• WORK TO BE COMPLETED: Your answer should repeat every line of the records below in which the word "notebooks" appears.

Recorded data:
========================================================================
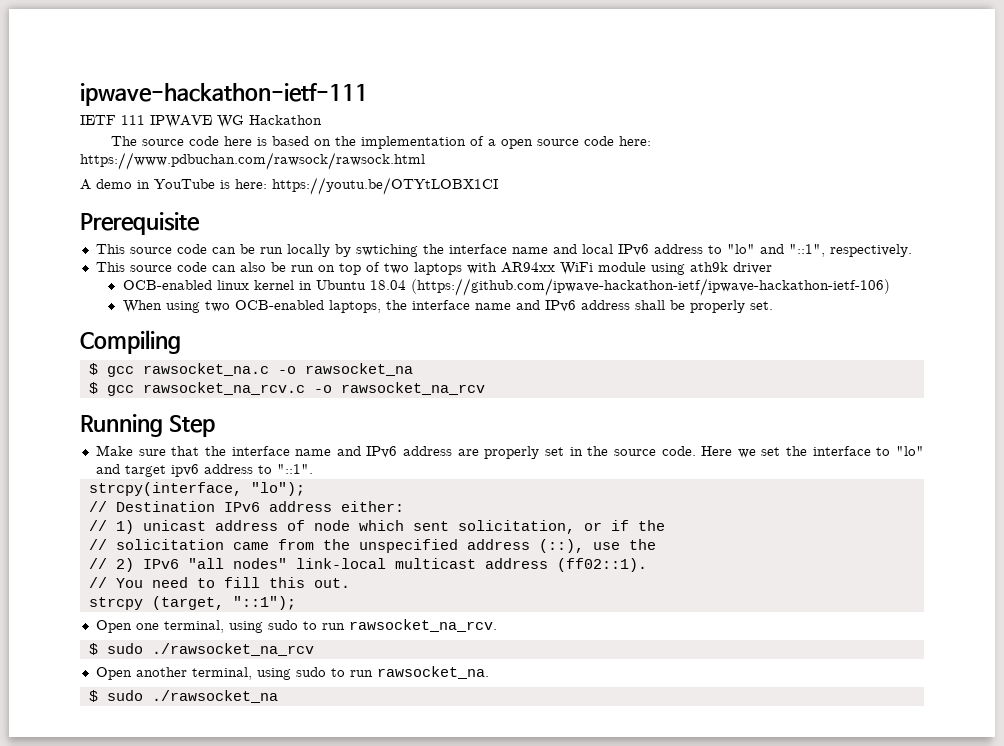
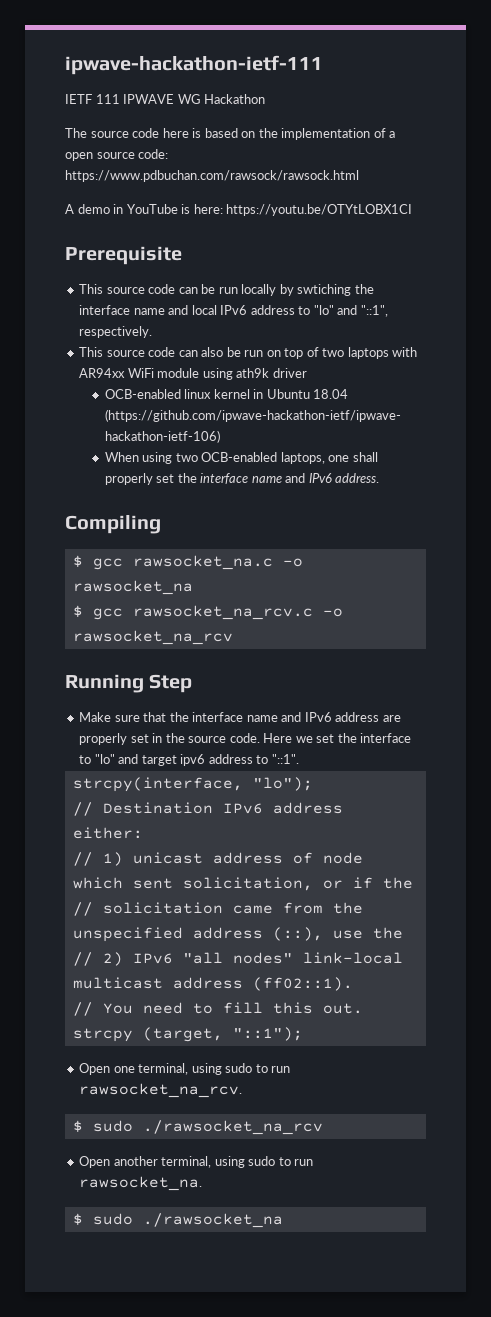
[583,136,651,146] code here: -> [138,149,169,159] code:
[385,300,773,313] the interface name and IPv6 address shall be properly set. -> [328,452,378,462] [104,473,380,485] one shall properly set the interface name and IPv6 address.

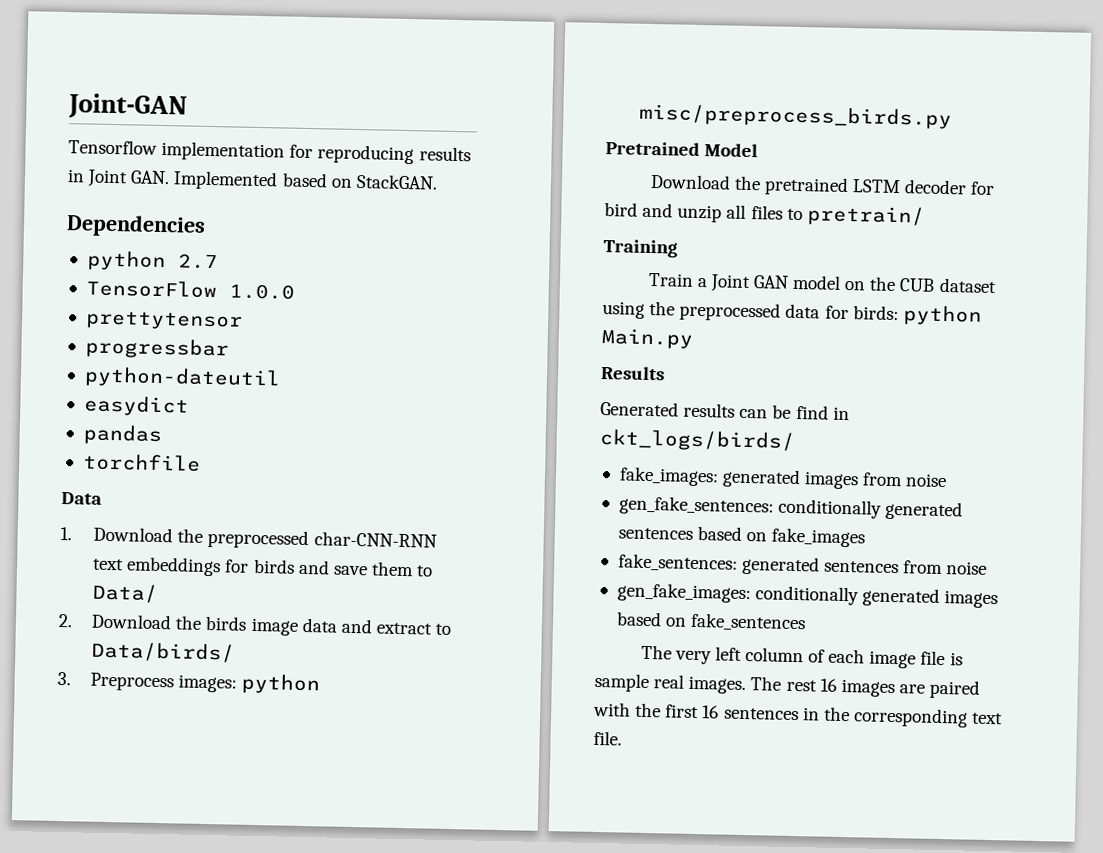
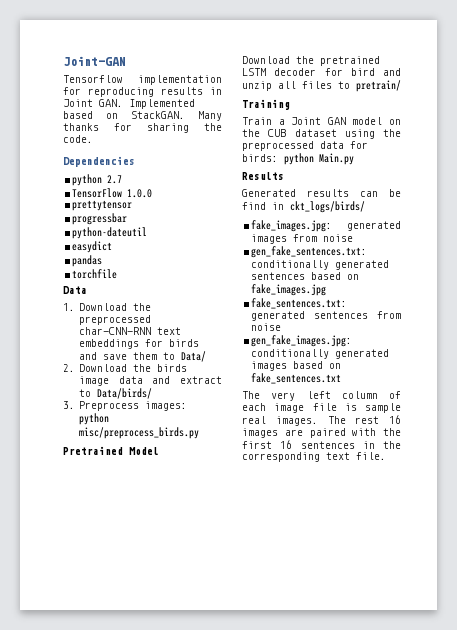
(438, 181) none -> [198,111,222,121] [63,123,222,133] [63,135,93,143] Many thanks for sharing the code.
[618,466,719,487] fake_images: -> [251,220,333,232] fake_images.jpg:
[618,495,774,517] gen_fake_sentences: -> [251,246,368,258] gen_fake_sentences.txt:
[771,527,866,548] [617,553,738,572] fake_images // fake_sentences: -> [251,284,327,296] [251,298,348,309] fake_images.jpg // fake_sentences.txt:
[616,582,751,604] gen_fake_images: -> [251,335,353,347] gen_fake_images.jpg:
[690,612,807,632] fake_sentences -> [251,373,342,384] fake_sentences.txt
========================================================================
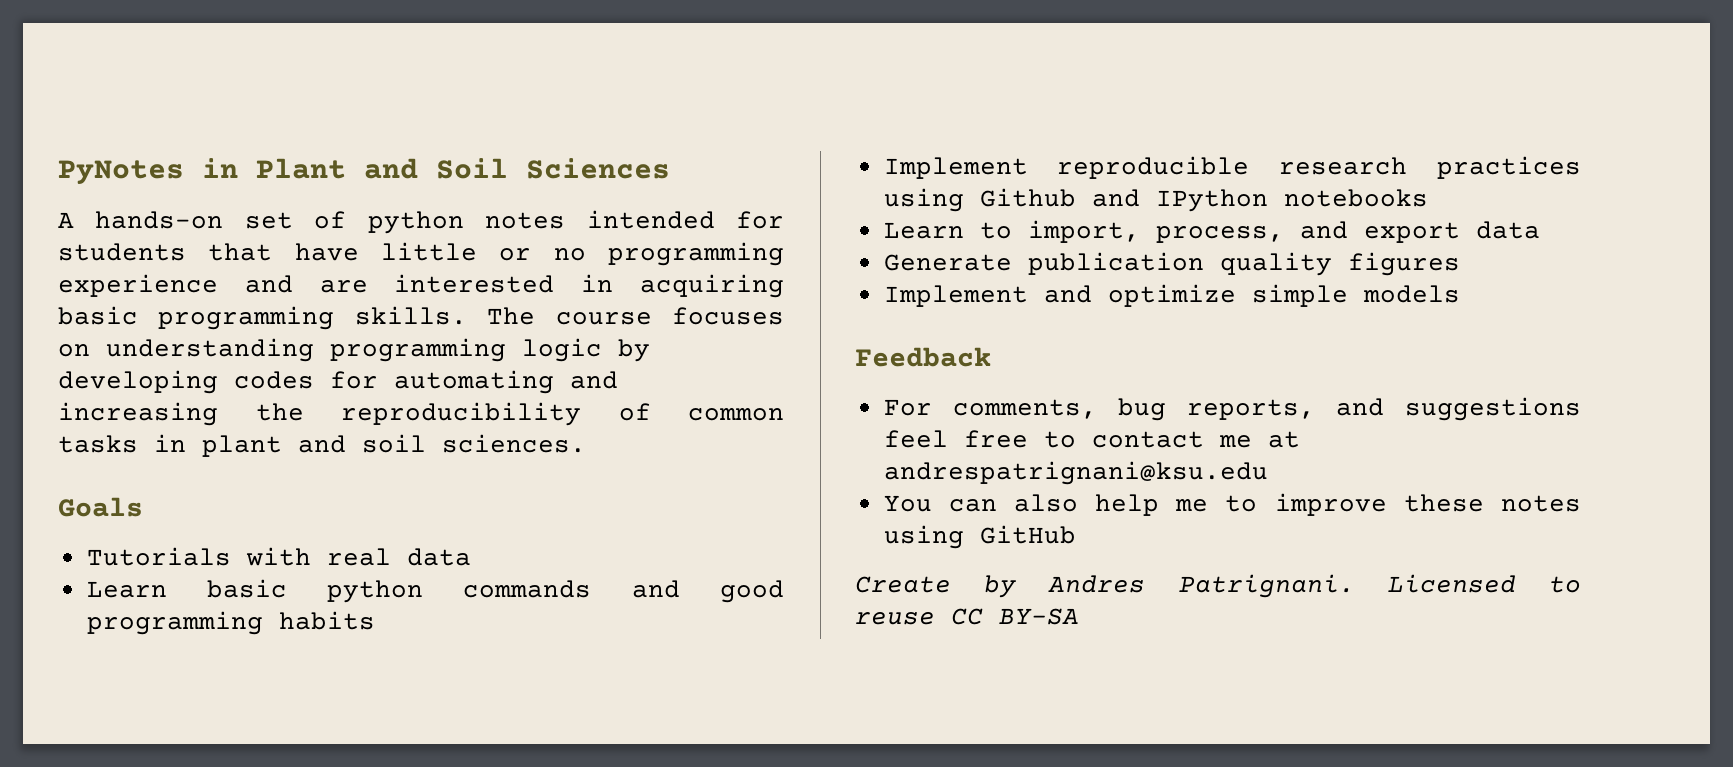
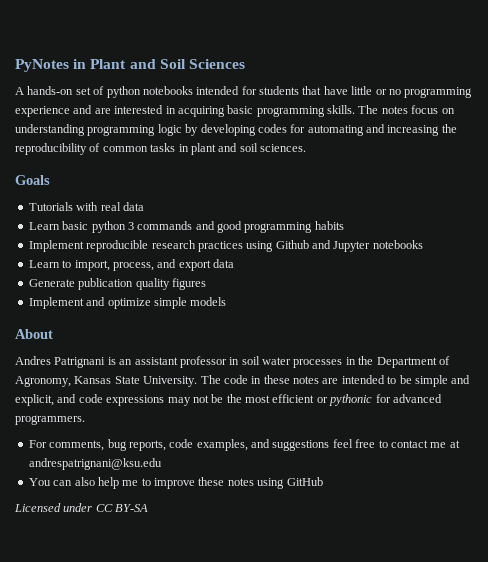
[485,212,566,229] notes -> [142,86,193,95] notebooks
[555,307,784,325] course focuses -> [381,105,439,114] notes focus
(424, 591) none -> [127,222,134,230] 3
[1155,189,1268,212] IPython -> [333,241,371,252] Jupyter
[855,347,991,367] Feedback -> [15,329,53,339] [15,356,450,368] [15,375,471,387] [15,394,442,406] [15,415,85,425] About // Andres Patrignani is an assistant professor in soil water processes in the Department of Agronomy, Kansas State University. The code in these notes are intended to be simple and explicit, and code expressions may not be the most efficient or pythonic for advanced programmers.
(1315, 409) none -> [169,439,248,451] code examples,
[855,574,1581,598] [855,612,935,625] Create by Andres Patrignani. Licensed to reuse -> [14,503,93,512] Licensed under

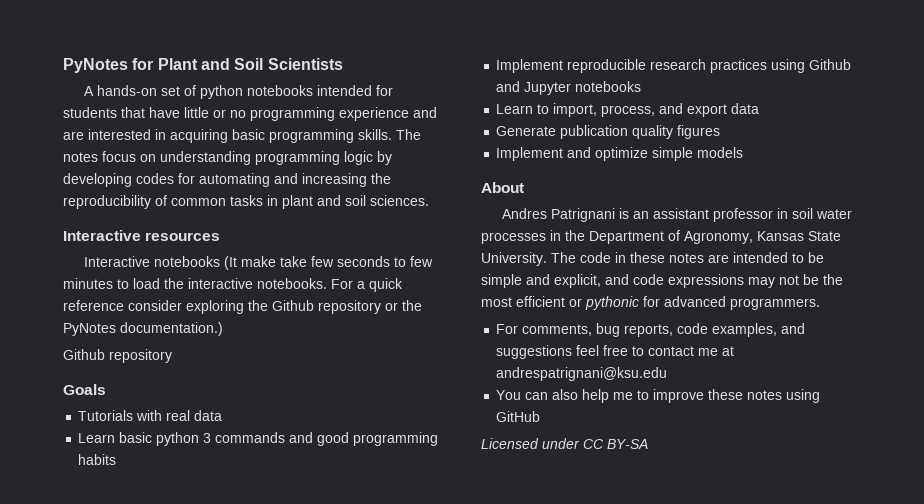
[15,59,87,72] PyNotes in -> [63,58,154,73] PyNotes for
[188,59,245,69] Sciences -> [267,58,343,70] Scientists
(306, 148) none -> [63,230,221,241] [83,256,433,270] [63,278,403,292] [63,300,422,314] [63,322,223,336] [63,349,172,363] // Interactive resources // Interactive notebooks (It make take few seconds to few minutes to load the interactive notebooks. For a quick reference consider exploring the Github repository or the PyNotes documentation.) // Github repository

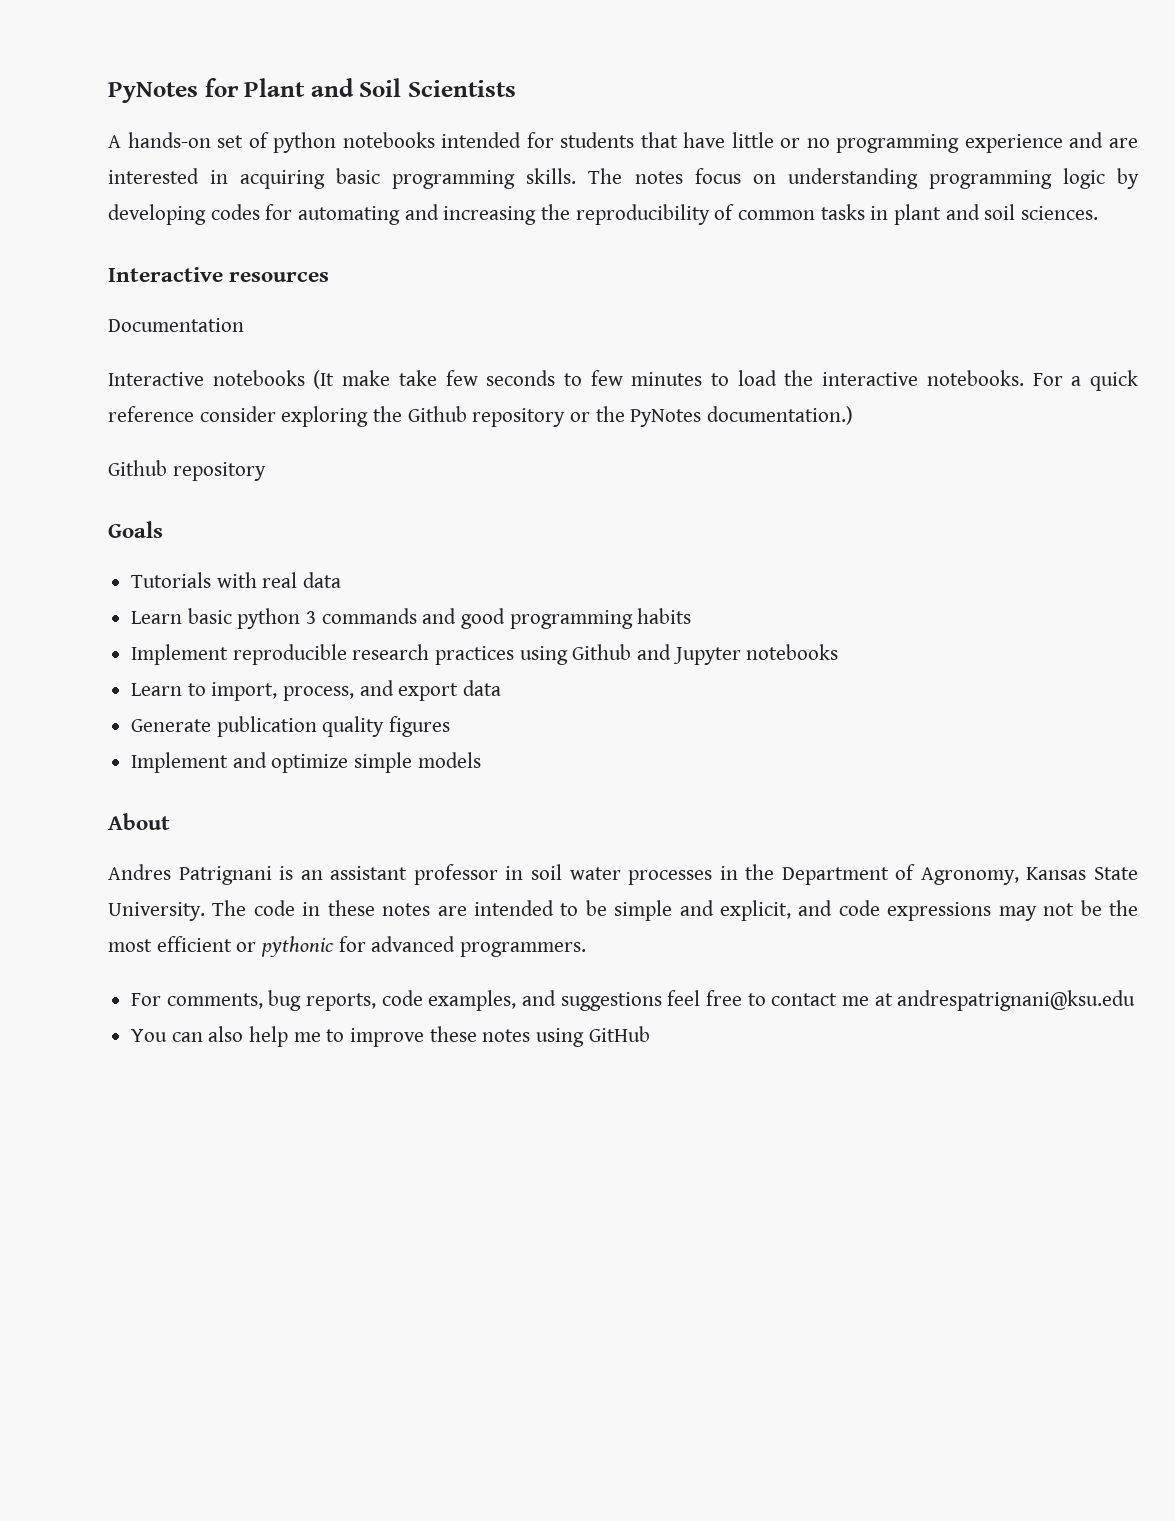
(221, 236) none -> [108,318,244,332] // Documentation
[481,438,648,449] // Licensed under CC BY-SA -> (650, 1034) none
========================================================================
• COMPLETED EXERCISE:
[485,212,566,229] notes -> [142,86,193,95] notebooks
(306, 148) none -> [63,230,221,241] [83,256,433,270] [63,278,403,292] [63,300,422,314] [63,322,223,336] [63,349,172,363] // Interactive resources // Interactive notebooks (It make take few seconds to few minutes to load the interactive notebooks. For a quick reference consider exploring the Github repository or the PyNotes documentation.) // Github repository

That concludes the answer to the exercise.